[The task] The expected answer comprises all lines from the entries that contain the string "most".

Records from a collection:
▶
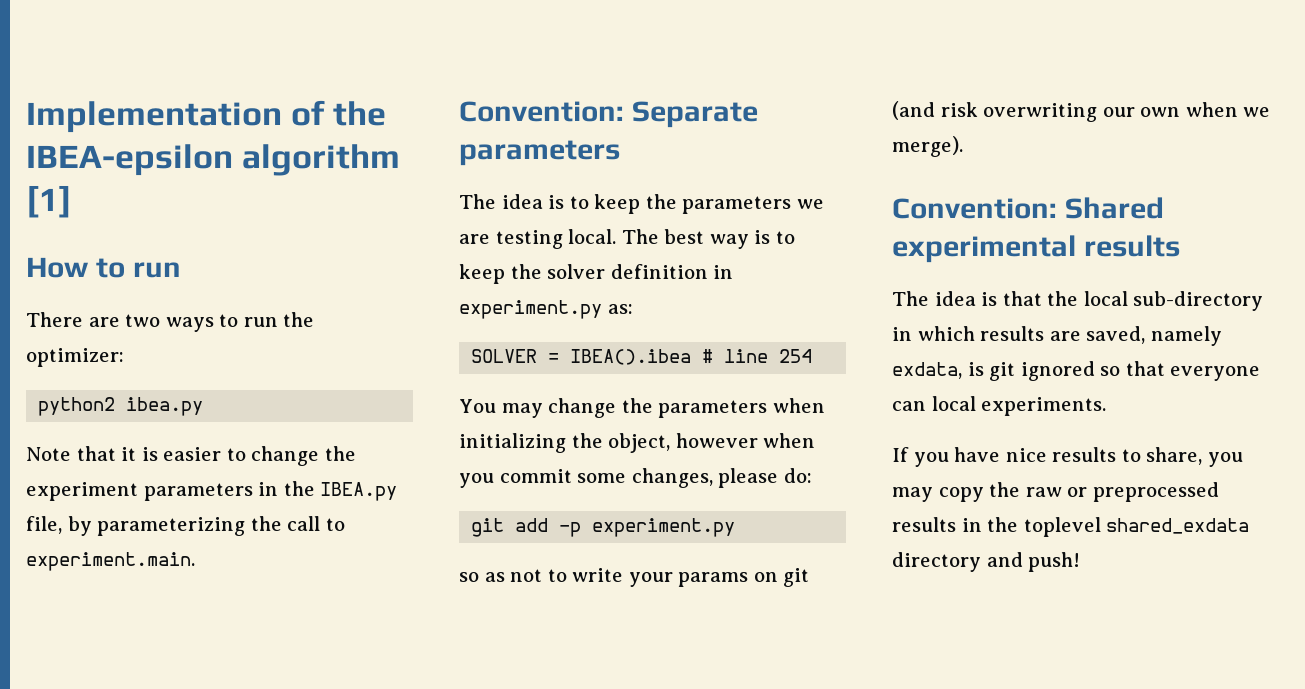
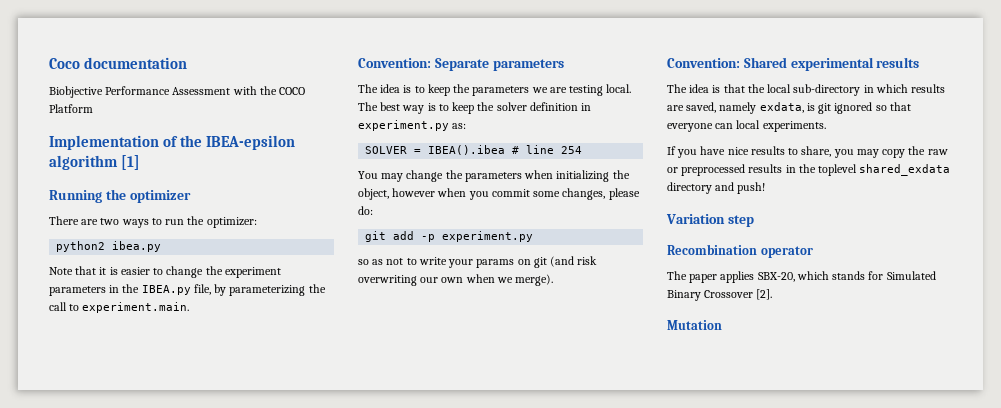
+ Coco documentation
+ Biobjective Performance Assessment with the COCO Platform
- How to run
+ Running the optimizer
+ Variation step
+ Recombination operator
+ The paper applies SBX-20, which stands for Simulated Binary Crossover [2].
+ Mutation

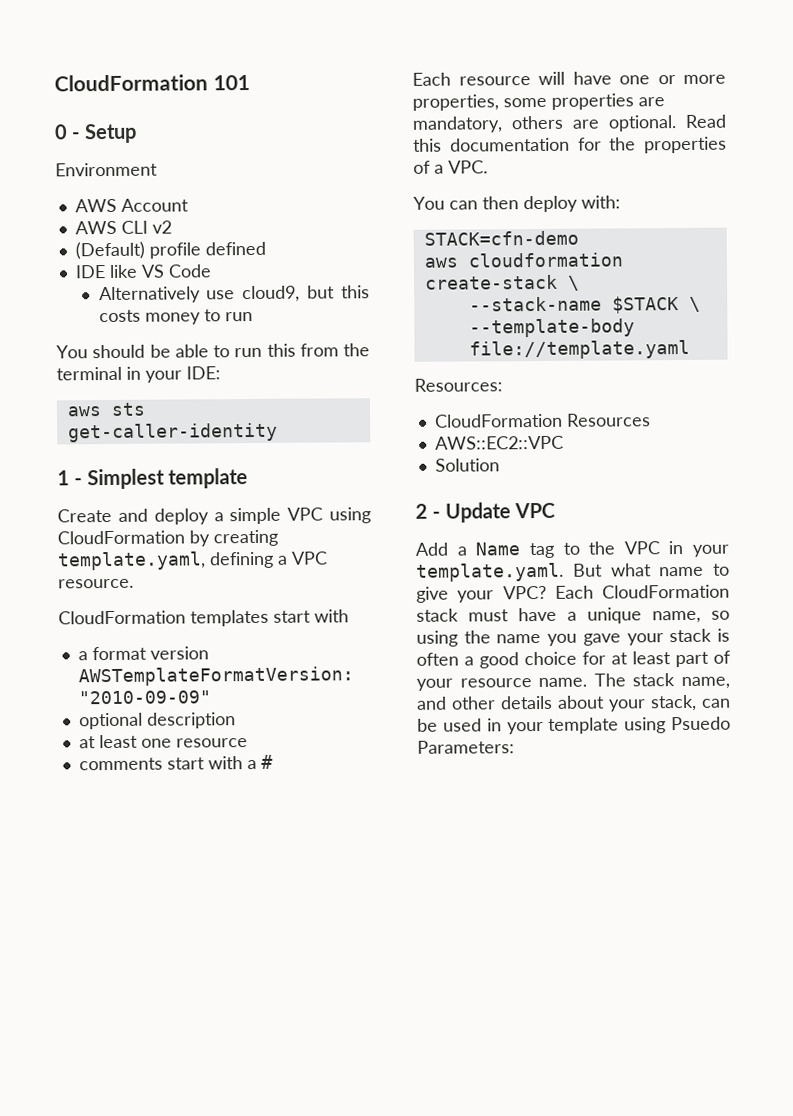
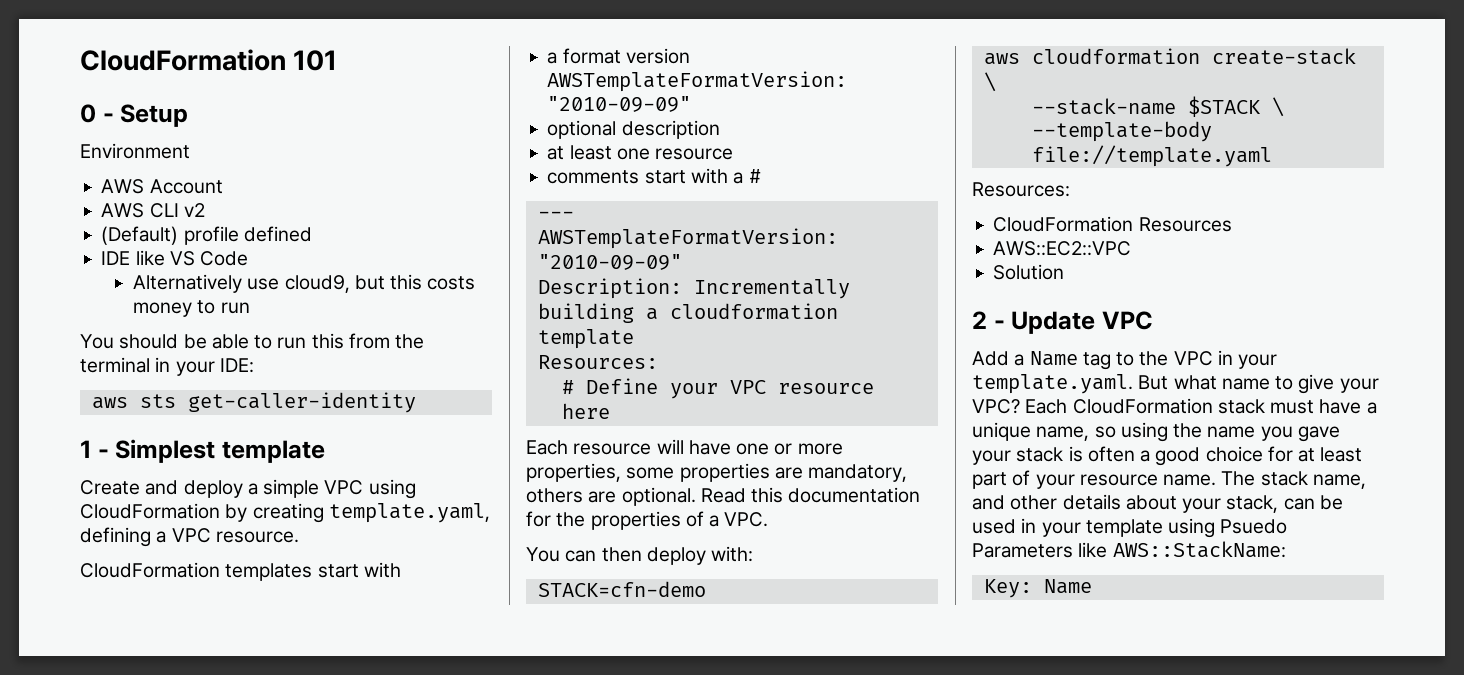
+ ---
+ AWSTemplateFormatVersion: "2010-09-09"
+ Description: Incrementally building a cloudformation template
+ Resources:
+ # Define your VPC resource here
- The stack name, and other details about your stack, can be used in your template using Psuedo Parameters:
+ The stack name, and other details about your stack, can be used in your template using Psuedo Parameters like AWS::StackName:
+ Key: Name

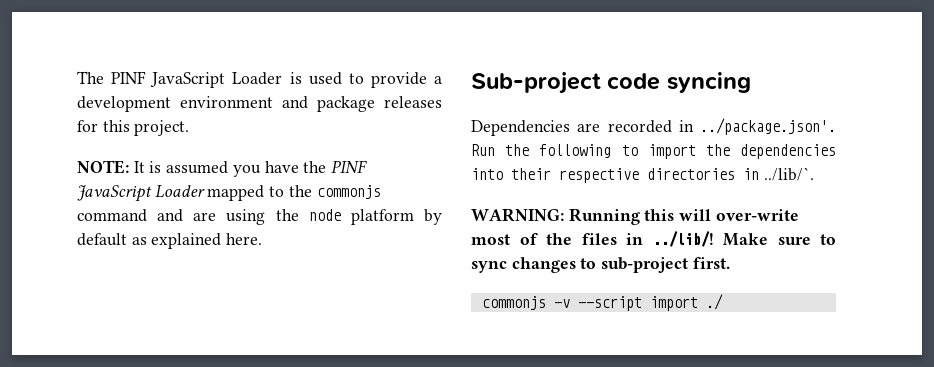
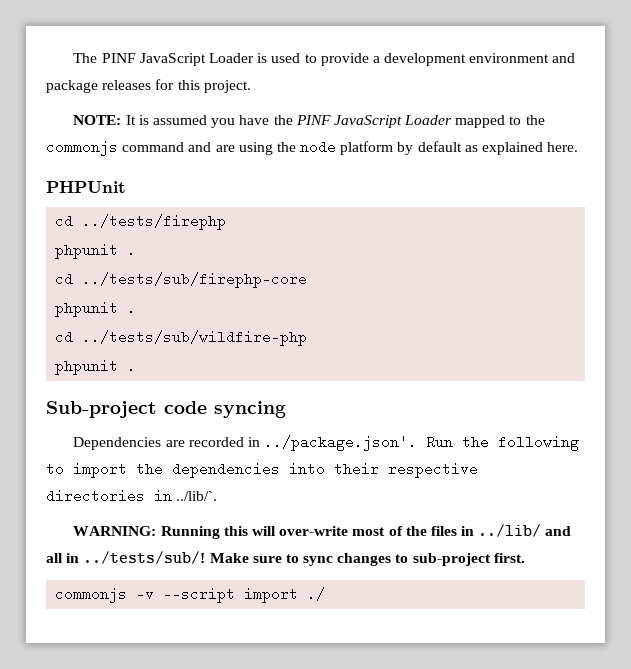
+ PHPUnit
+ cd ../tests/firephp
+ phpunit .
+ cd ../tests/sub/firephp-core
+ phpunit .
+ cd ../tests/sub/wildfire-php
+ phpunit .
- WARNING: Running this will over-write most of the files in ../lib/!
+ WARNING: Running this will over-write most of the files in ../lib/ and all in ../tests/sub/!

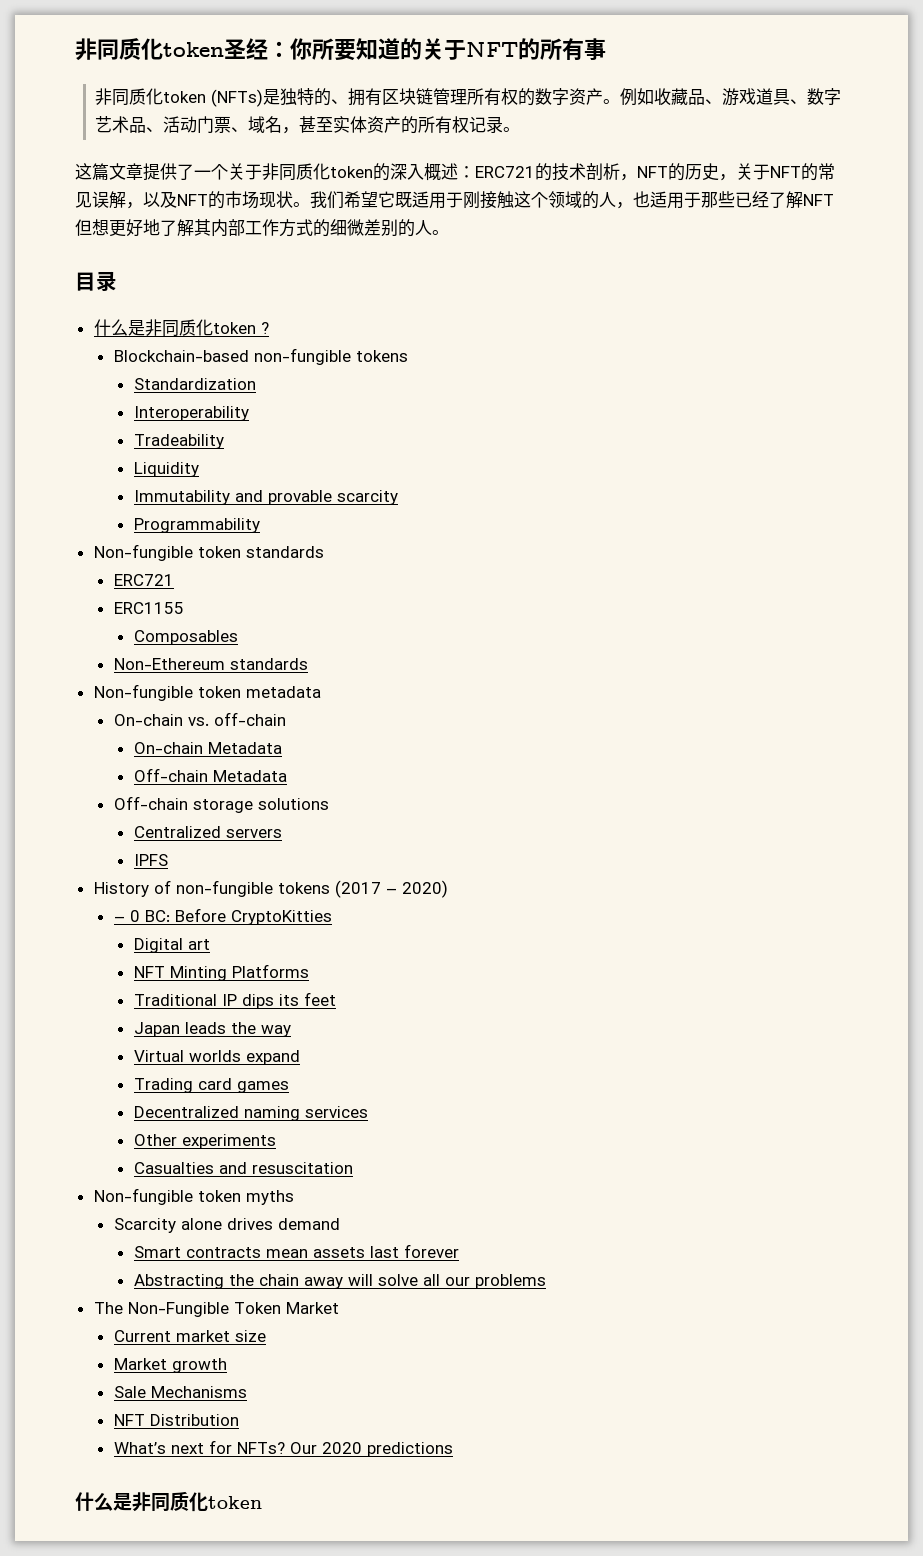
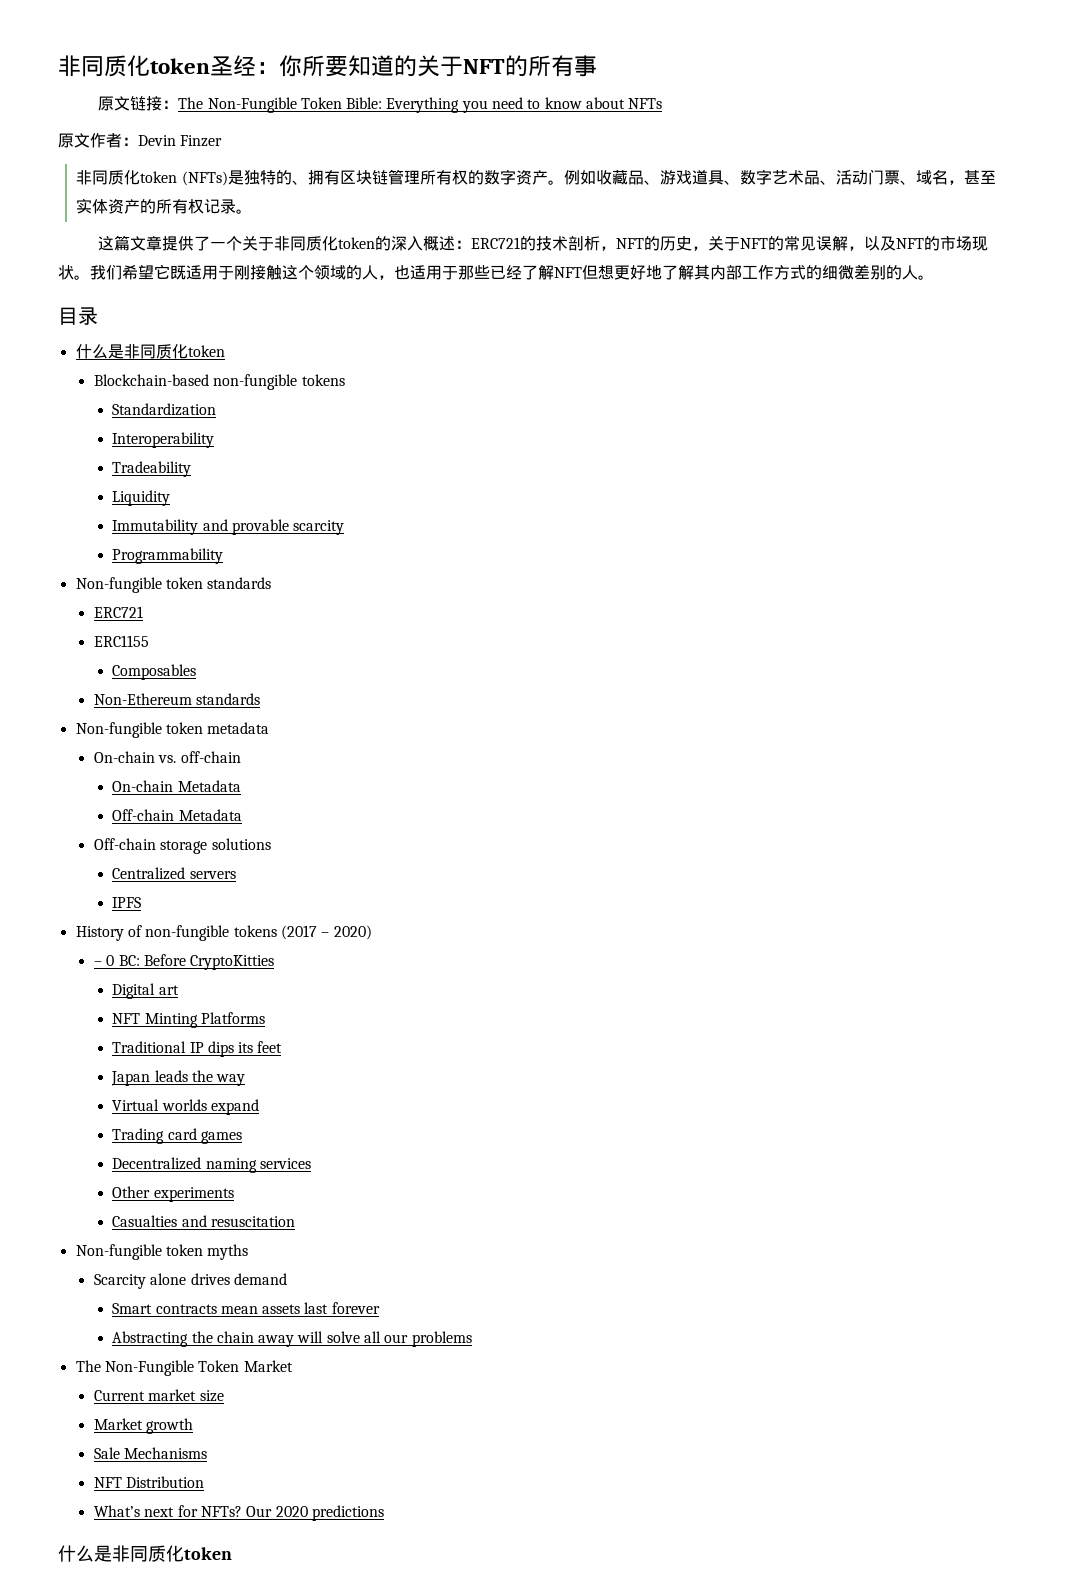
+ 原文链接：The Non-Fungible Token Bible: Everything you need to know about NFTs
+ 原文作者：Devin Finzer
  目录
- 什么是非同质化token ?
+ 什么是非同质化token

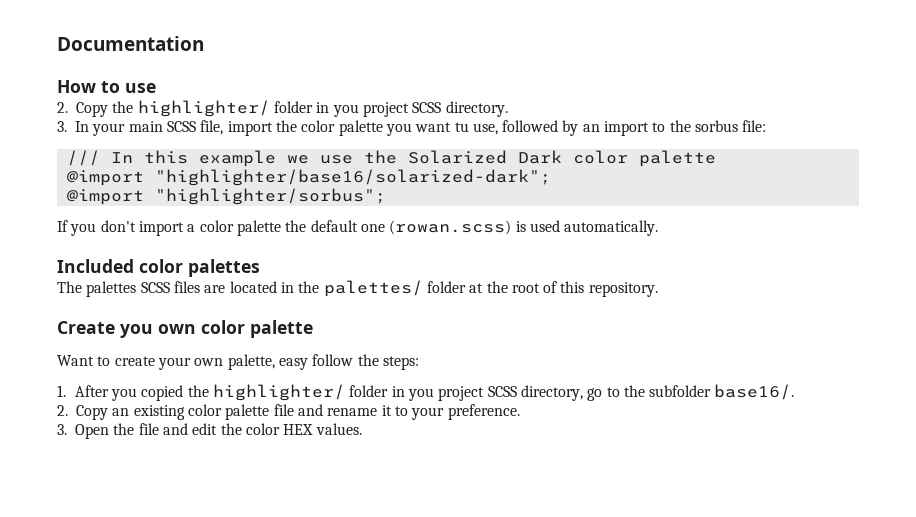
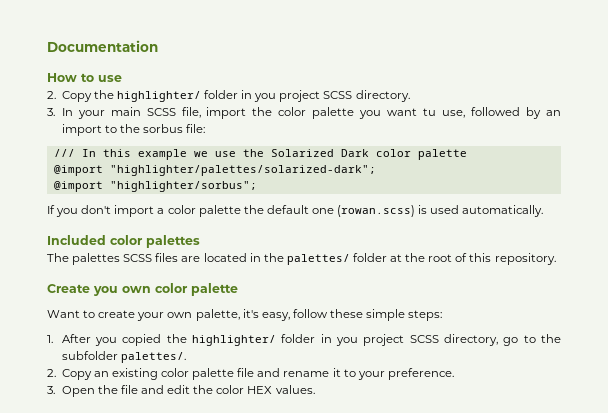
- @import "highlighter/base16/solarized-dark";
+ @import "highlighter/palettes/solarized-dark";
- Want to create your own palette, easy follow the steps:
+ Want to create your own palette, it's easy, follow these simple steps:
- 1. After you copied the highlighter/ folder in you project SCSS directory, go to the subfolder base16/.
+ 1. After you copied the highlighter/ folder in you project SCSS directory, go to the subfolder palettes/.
◀
[Answer to this task]
- WARNING: Running this will over-write most of the files in ../lib/!
+ WARNING: Running this will over-write most of the files in ../lib/ and all in ../tests/sub/!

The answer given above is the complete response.